*** SUPPLIED ENTRIES Section Begins ***

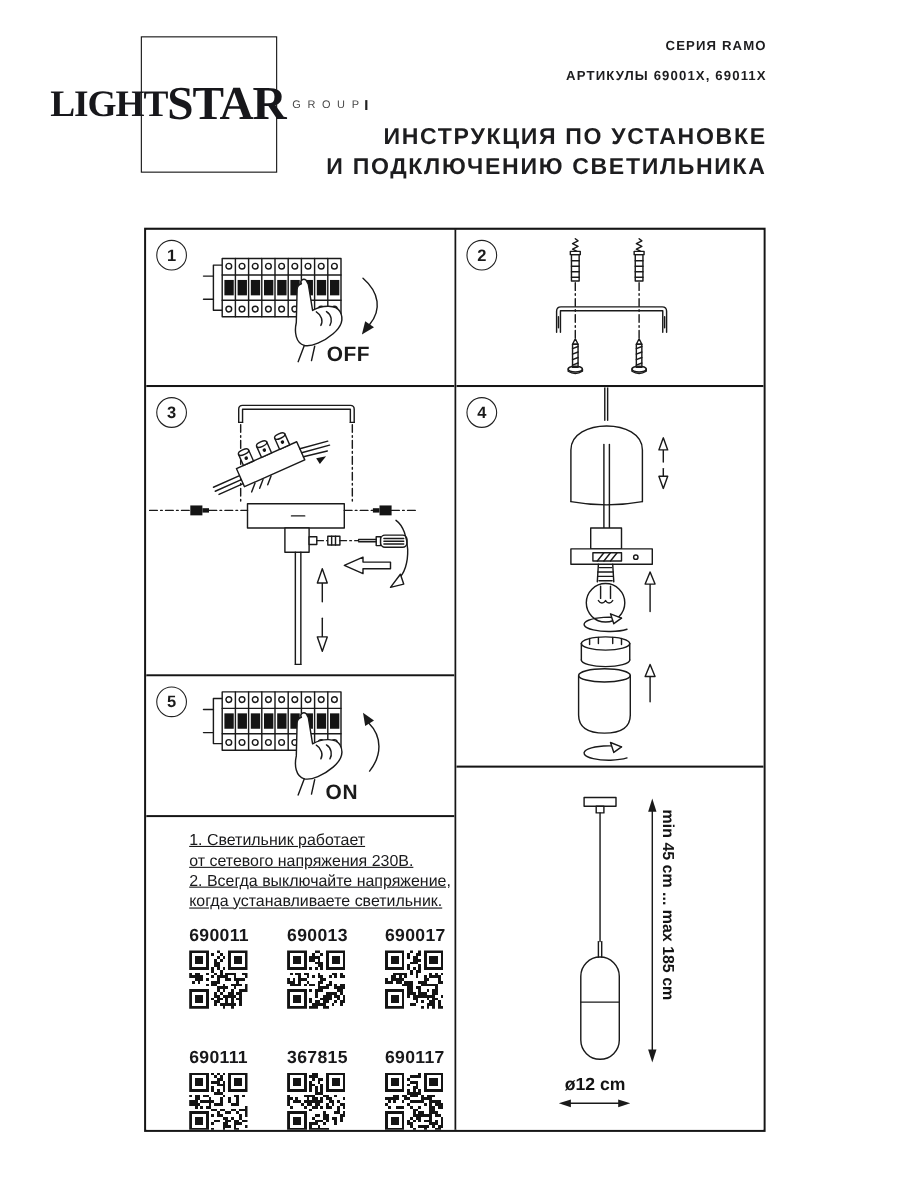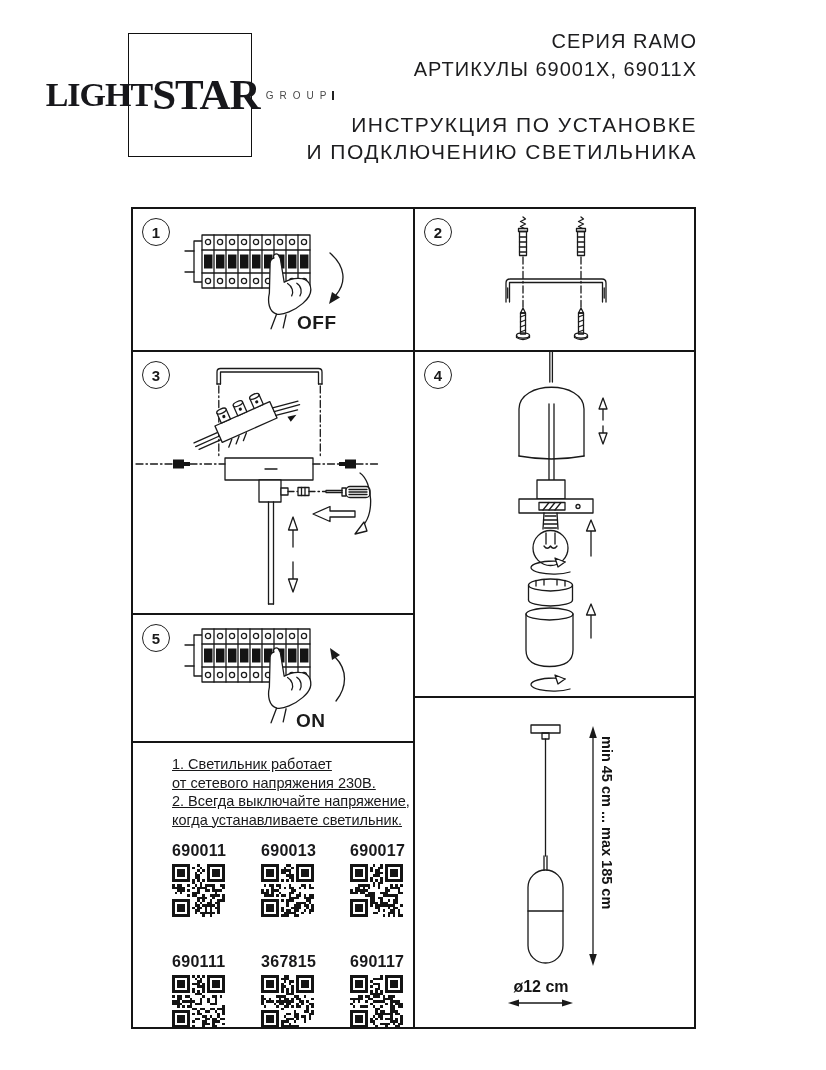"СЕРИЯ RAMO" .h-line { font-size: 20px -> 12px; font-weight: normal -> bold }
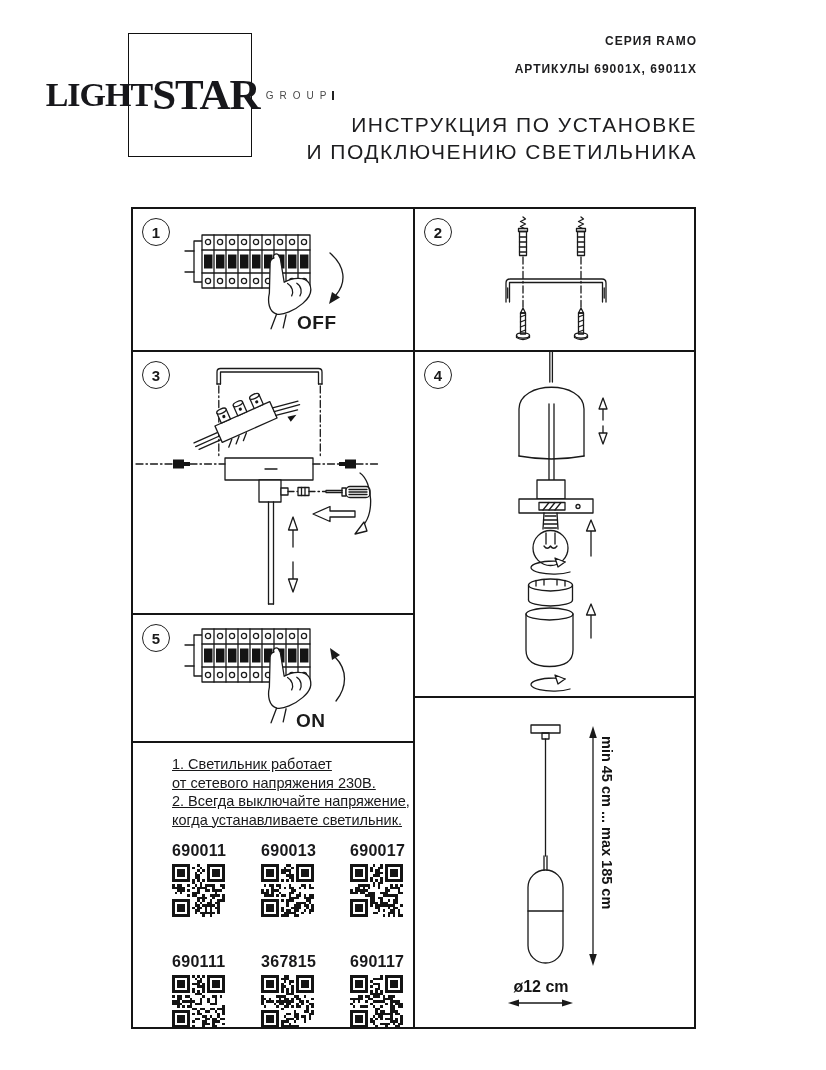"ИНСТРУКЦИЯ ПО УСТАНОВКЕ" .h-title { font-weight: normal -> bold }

*** SUPPLIED ENTRIES Section Ends ***
*** SUPPLIED ENTRIES Section Begins ***

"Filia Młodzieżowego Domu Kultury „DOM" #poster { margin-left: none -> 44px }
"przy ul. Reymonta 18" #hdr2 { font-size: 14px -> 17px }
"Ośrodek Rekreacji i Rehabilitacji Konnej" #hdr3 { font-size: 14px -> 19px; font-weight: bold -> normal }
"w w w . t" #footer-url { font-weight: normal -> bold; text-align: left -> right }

*** SUPPLIED ENTRIES Section Ends ***

## WHAT YOU NEED TO DO:
In the records above, how many lines hold the string "left"? Only the number should be given.

## SOLUTION TO THE EXERCISE:
2